§ **AIM OF THE TASK**: Your answer must be an exact copy of the records below, with every picture left out.

(Before and after images)
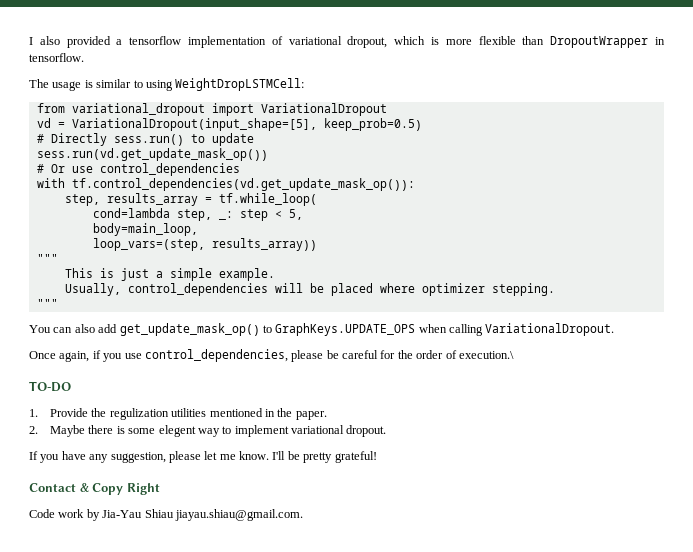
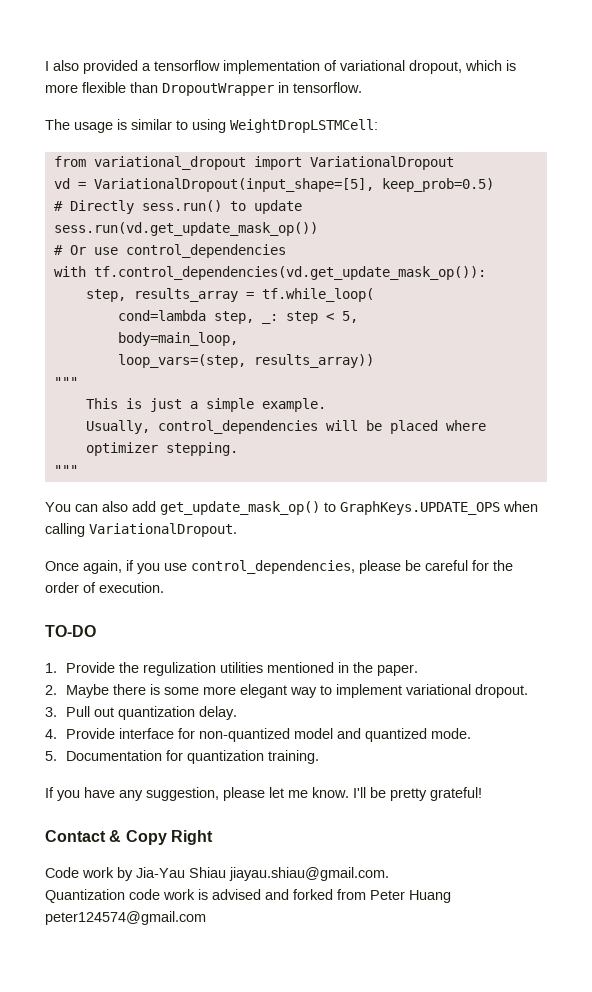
[458,351,514,359] execution.\ -> [99,582,164,593] execution.
[158,425,196,437] elegent -> [203,684,288,698] more elegant
(387, 431) none -> [45,706,238,720] [45,728,472,742] [45,750,320,764] // 3. Pull out quantization delay. // 4. Provide interface for non-quantized model and quantized mode. // 5. Documentation for quantization training.
(303, 515) none -> [45,889,451,903] [45,911,206,925] // Quantization code work is advised and forked from Peter Huang peter124574@gmail.com

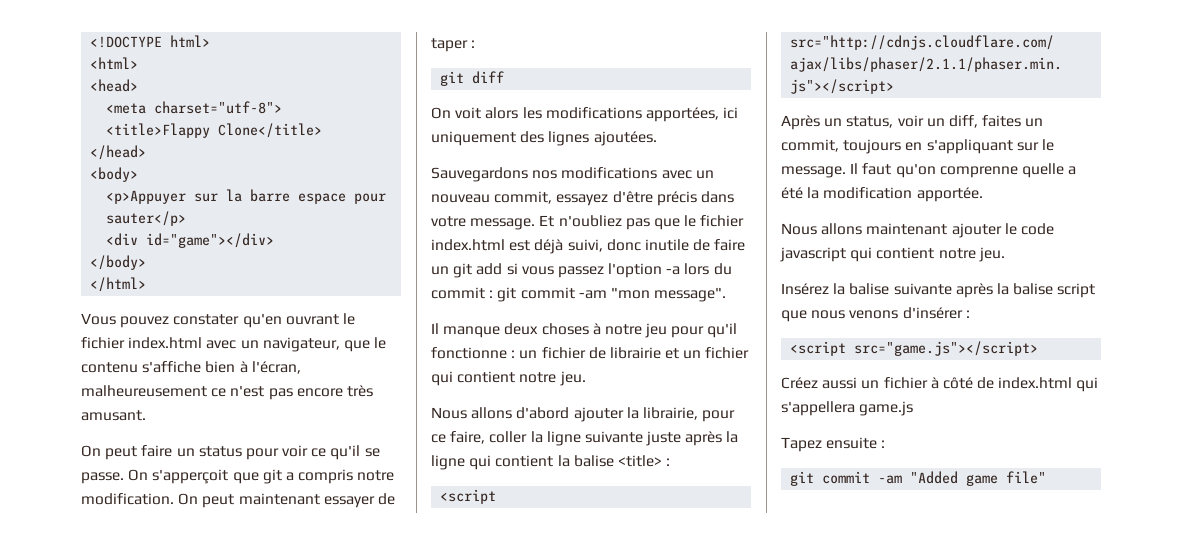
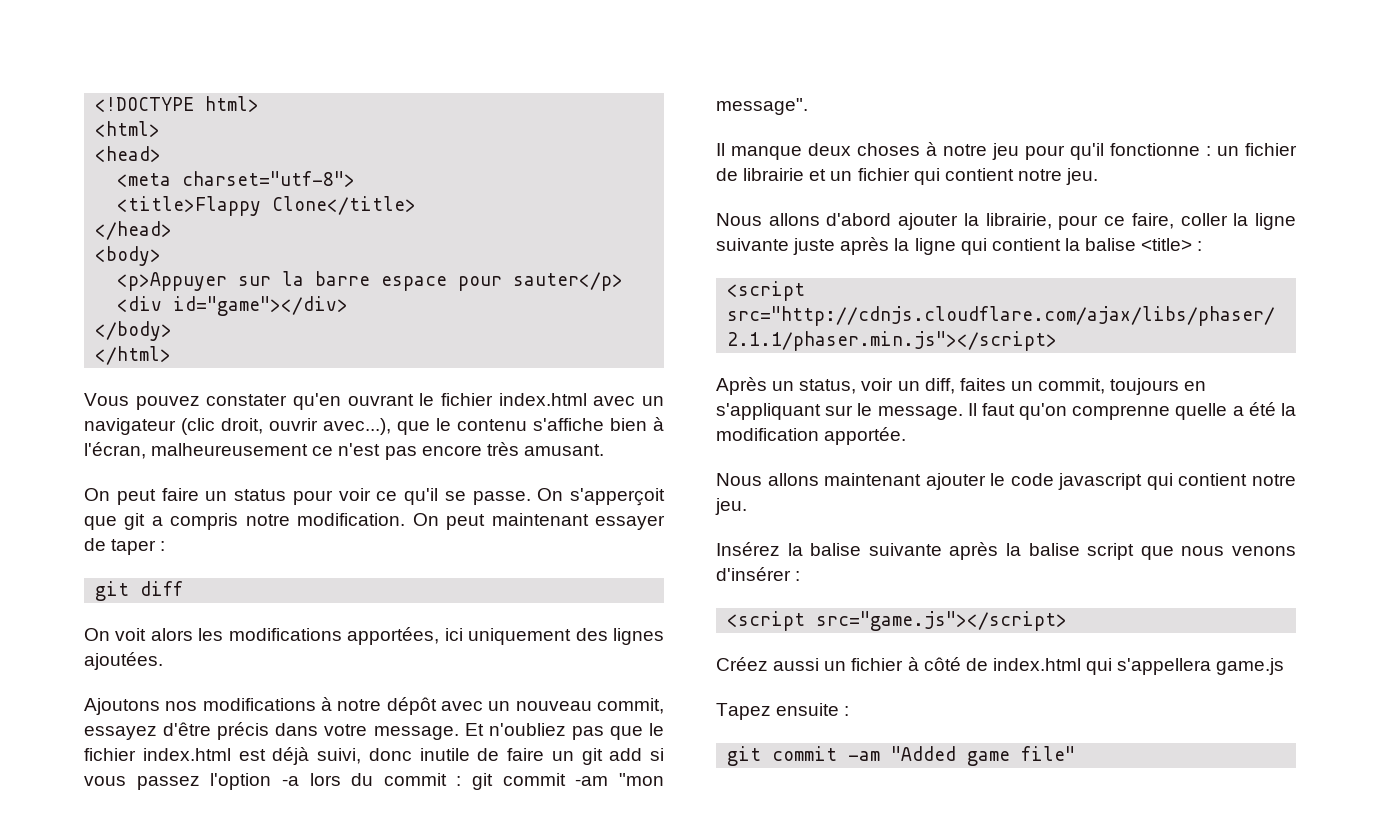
[262,337,340,352] navigateur, -> [84,418,391,435] navigateur (clic droit, ouvrir avec...),
[431,167,528,182] Sauvegardons -> [84,698,160,715] Ajoutons
(658, 173) none -> [321,697,437,715] à notre dépôt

§ **REPLY TO THE TASK**:
[458,351,514,359] execution.\ -> [99,582,164,593] execution.
[158,425,196,437] elegent -> [203,684,288,698] more elegant
(387, 431) none -> [45,706,238,720] [45,728,472,742] [45,750,320,764] // 3. Pull out quantization delay. // 4. Provide interface for non-quantized model and quantized mode. // 5. Documentation for quantization training.
(303, 515) none -> [45,889,451,903] [45,911,206,925] // Quantization code work is advised and forked from Peter Huang peter124574@gmail.com

[262,337,340,352] navigateur, -> [84,418,391,435] navigateur (clic droit, ouvrir avec...),
[431,167,528,182] Sauvegardons -> [84,698,160,715] Ajoutons
(658, 173) none -> [321,697,437,715] à notre dépôt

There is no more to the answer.